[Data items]
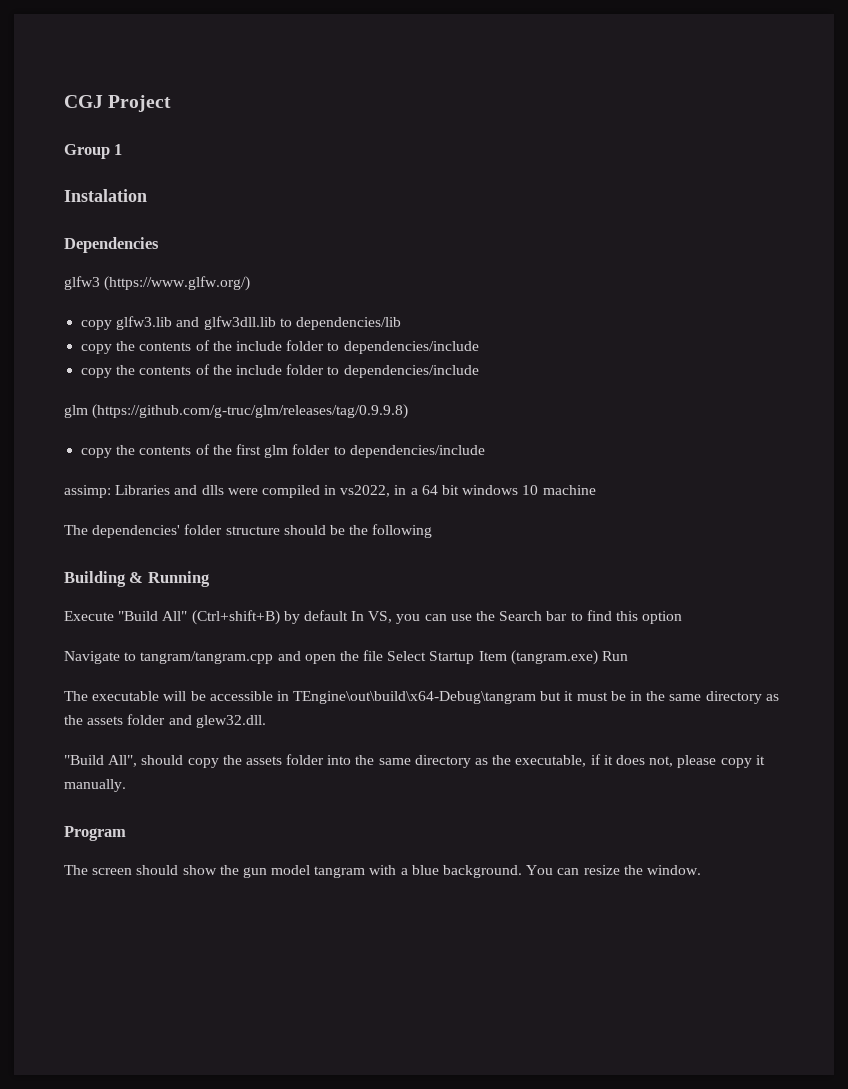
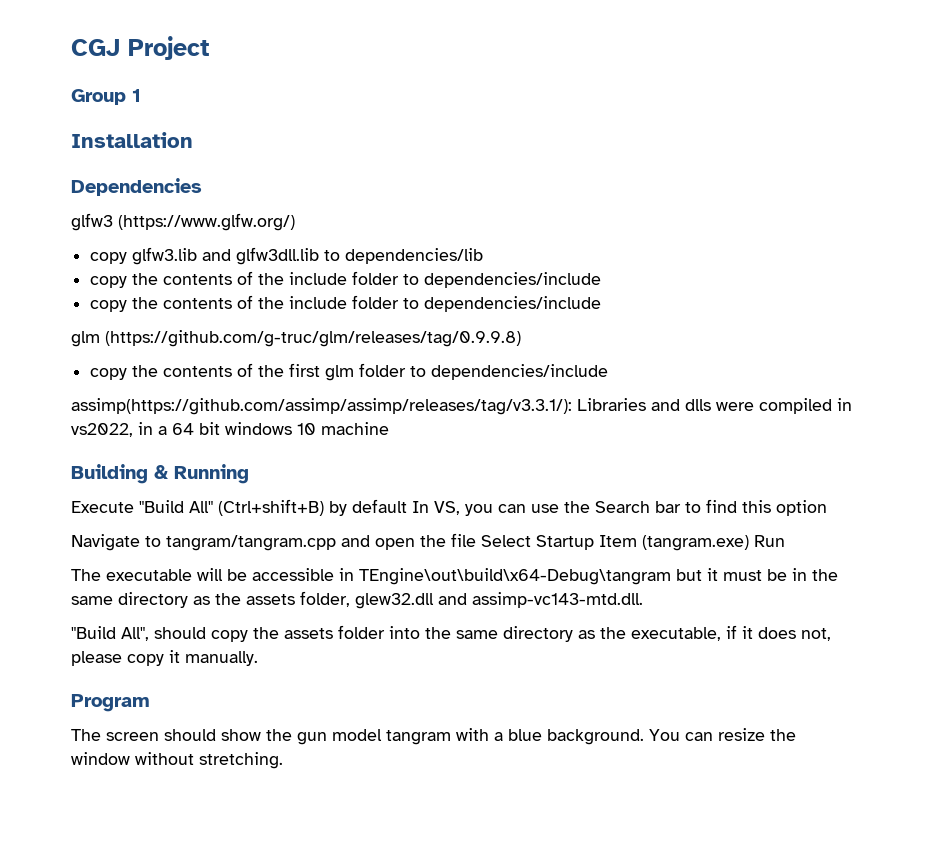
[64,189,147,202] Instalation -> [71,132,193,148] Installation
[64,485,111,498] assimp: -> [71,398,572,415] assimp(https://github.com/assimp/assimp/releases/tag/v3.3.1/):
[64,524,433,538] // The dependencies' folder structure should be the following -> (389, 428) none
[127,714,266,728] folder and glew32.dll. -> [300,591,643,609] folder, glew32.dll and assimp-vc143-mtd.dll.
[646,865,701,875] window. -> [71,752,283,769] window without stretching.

* * *

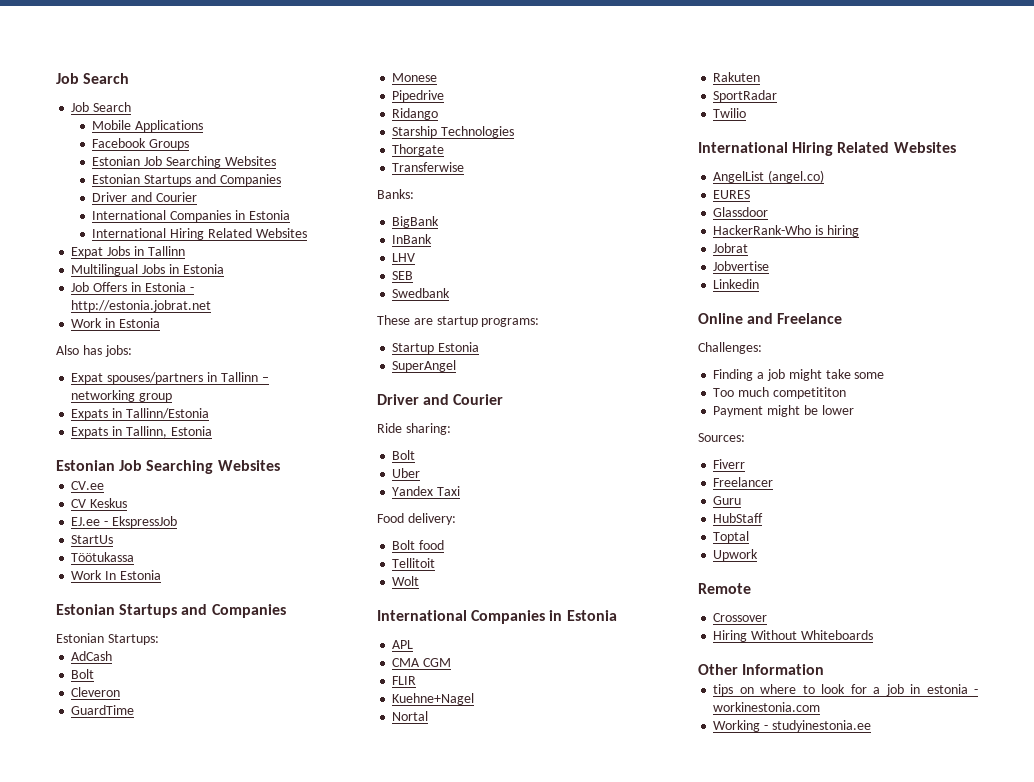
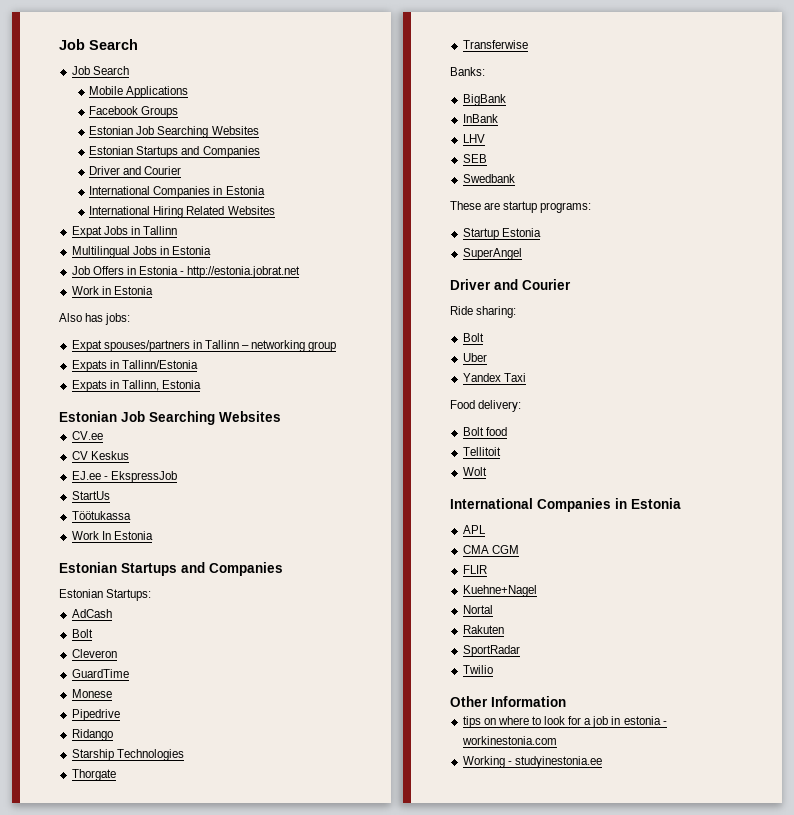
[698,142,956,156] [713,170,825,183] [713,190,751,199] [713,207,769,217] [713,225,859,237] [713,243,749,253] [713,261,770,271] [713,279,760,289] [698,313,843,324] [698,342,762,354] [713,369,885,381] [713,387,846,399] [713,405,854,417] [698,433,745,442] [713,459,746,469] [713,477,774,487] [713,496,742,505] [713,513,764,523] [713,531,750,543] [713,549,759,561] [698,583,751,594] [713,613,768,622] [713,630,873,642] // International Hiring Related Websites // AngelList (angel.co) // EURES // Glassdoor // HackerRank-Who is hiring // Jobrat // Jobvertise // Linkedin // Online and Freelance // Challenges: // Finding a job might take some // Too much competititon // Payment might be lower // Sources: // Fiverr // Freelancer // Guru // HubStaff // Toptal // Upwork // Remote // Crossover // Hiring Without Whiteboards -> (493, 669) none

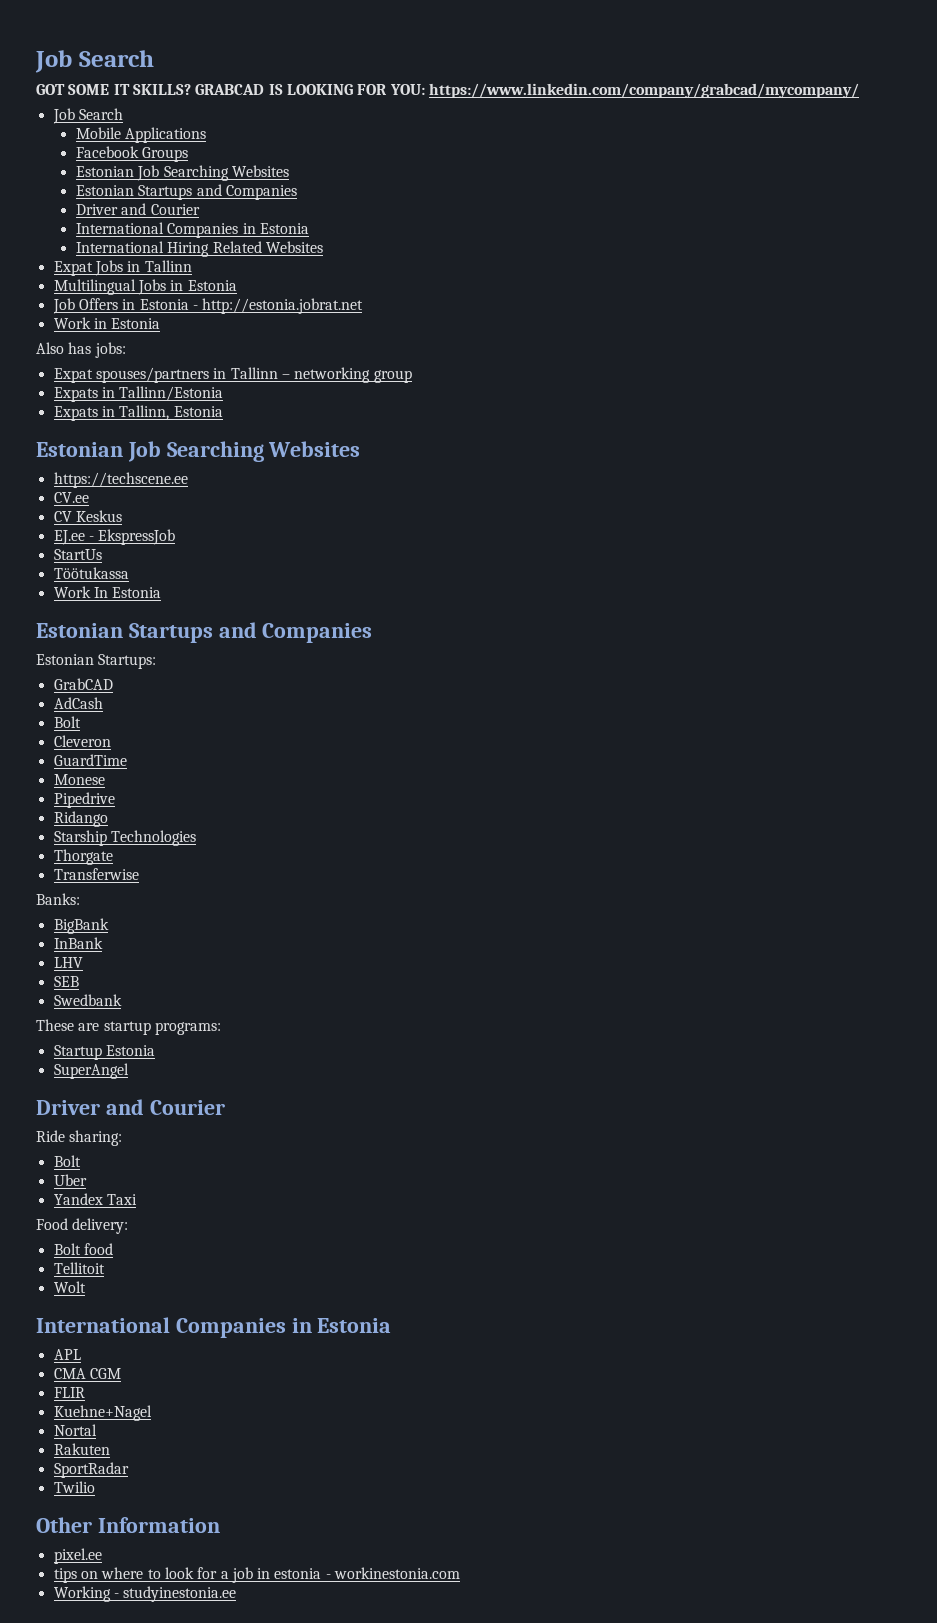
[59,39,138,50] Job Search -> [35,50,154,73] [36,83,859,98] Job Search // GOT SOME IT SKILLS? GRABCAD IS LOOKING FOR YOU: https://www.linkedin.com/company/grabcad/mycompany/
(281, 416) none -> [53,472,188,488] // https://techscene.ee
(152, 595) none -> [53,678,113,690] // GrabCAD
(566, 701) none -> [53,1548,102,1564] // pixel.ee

■ TASK REQUIREMENTS
If a line in the records above holds the string "assimp", copy it out.

■ TASK OUTPUT
[64,485,111,498] assimp: -> [71,398,572,415] assimp(https://github.com/assimp/assimp/releases/tag/v3.3.1/):
[127,714,266,728] folder and glew32.dll. -> [300,591,643,609] folder, glew32.dll and assimp-vc143-mtd.dll.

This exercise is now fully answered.